Clusters also often extend downstream to channels and customers and laterally to manufacturers of complementary products and to companies in industries related by skills, technologies, or common inputs. Finally, many clusters include governmental and other institutions—such as universities, standards-setting agencies, think tanks, vocational training providers, and trade associations—that provide specialized training, education, information, research, and technical support. (source)Source: Harvard Business Review
In a global, interconnected industry like gaming, a cluster requires several things. Access to capital. Talented individuals. Connections to publishers and other types of business infrastructure. And just like other types of startup-related industries, game development benefits greatly from the recycling of talent.
Teatime was founded by QuizUp’s founder and leadership team. 1939 Games (maker of Kards) was founded by former CCP veterans. Mainframe Industries was founded by gaming veterans – including founders of Sólfar, and veterans from CCP and NextGames to name a few.
This found > build > succeed/fail > found again cycle most definitely influences the access to capital, access to talented individuals and connections to the broader gaming infrastructure, and the possibility of Icelandic cultivating that further into an actual industry – with more players than only CCP Games – is, in my opinion, a real possibility.
How do we get there?
The most important thing for the game industry right now is the success of the fledgling game startups, like 1939 Games, Teatime Games, Solid Clouds, Aldin, Myrkur and more. But there’s ways we could assist.
Whether that is through the targeted funding of early-stage game companies, through short, medium or long term grants for game development, or an organised approach to leveraging the (relative to size) massive amount of Icelandic talent participating in the global gaming industry.
A quick reminder: the founder of Unity, arguably one of the most important tech underpinnings of modern game development, is Icelandic Davíð Helgason.
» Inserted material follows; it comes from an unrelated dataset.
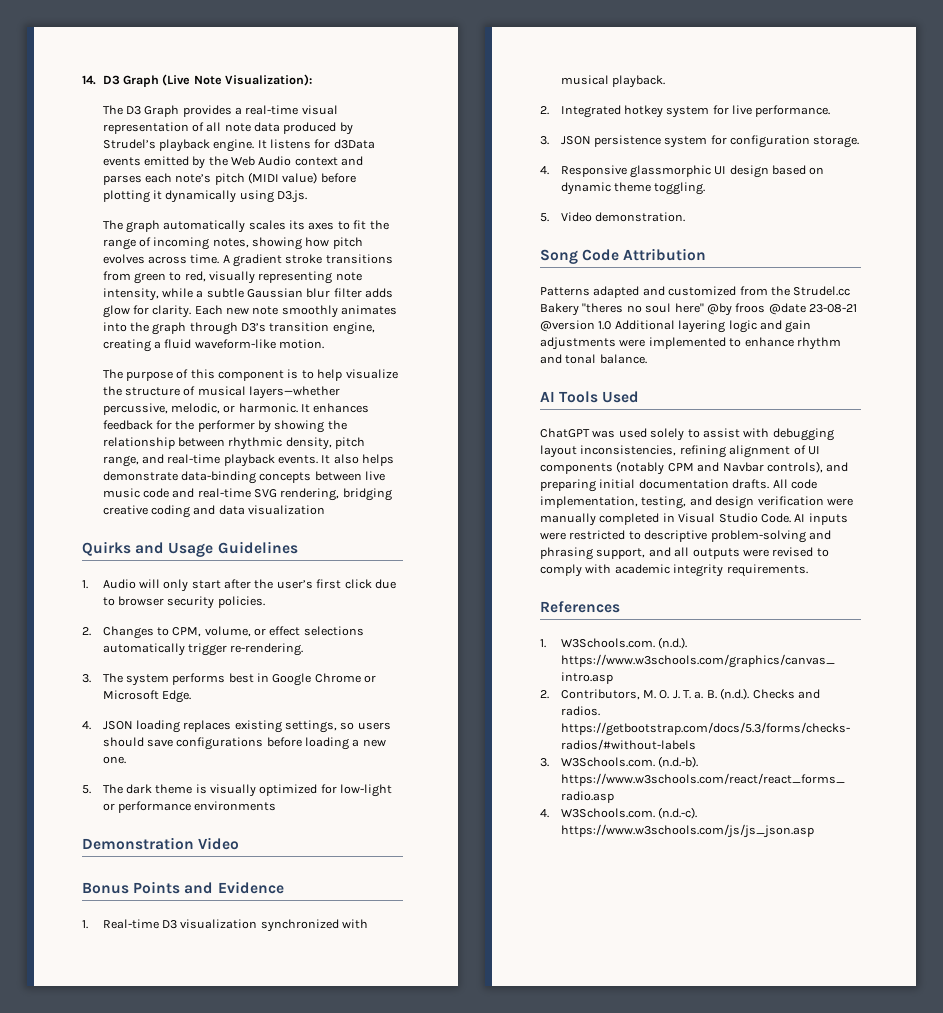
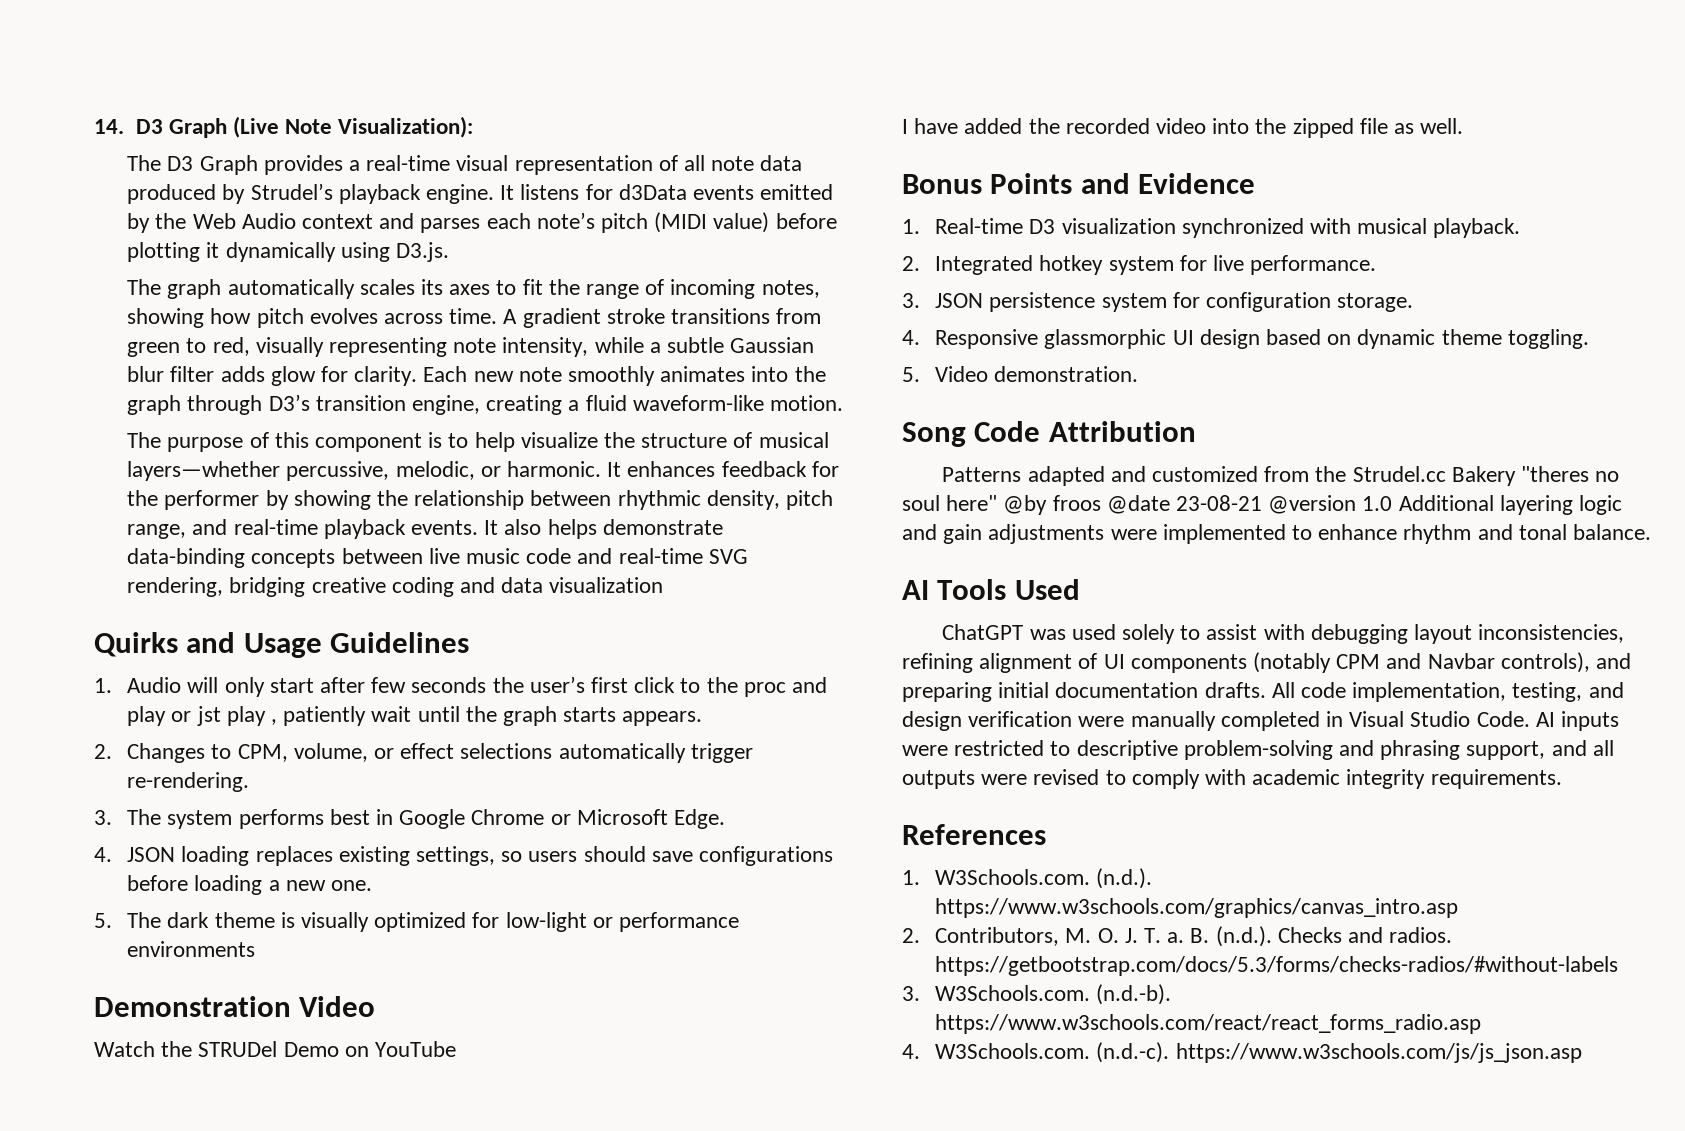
- 1. Audio will only start after the user’s first click due to browser security policies.
+ 1. Audio will only start after few seconds the user’s first click to the proc and play or jst play , patiently wait until the graph starts appears.
+ Watch the STRUDel Demo on YouTube
+ I have added the recorded video into the zipped file as well.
Alli Óttarsson – ex-Riot and CCP recently became a venture partner at Makers Fund, one of the most interesting VC’s in gaming; we have exciting gaming studios founded by Icelanders outside of Iceland, like Klang Games in Berlin and Lockwood Publishing in the UK. We have talented executives like Lína at Bonfire Studios and Beta at Dice. And we should learn from Israel and other smaller nations on how to recruit our diaspora of talent around the world to support a broader vision, but for that to happen there needs to be a broader vision to recruit people to support.
The opportunity is there. It’s up to the startups to deliver successes. It’s up to the industry to collaborate and help each other and build out the connections needed. It’s up to the government to decide whether this is a good opportunity, and how to help that opportunity, to align both funding and supportive resources to this goal.
What do you think? Is Icelandic gaming an opportunity? And more importantly, should we (and the government) do something specific about it?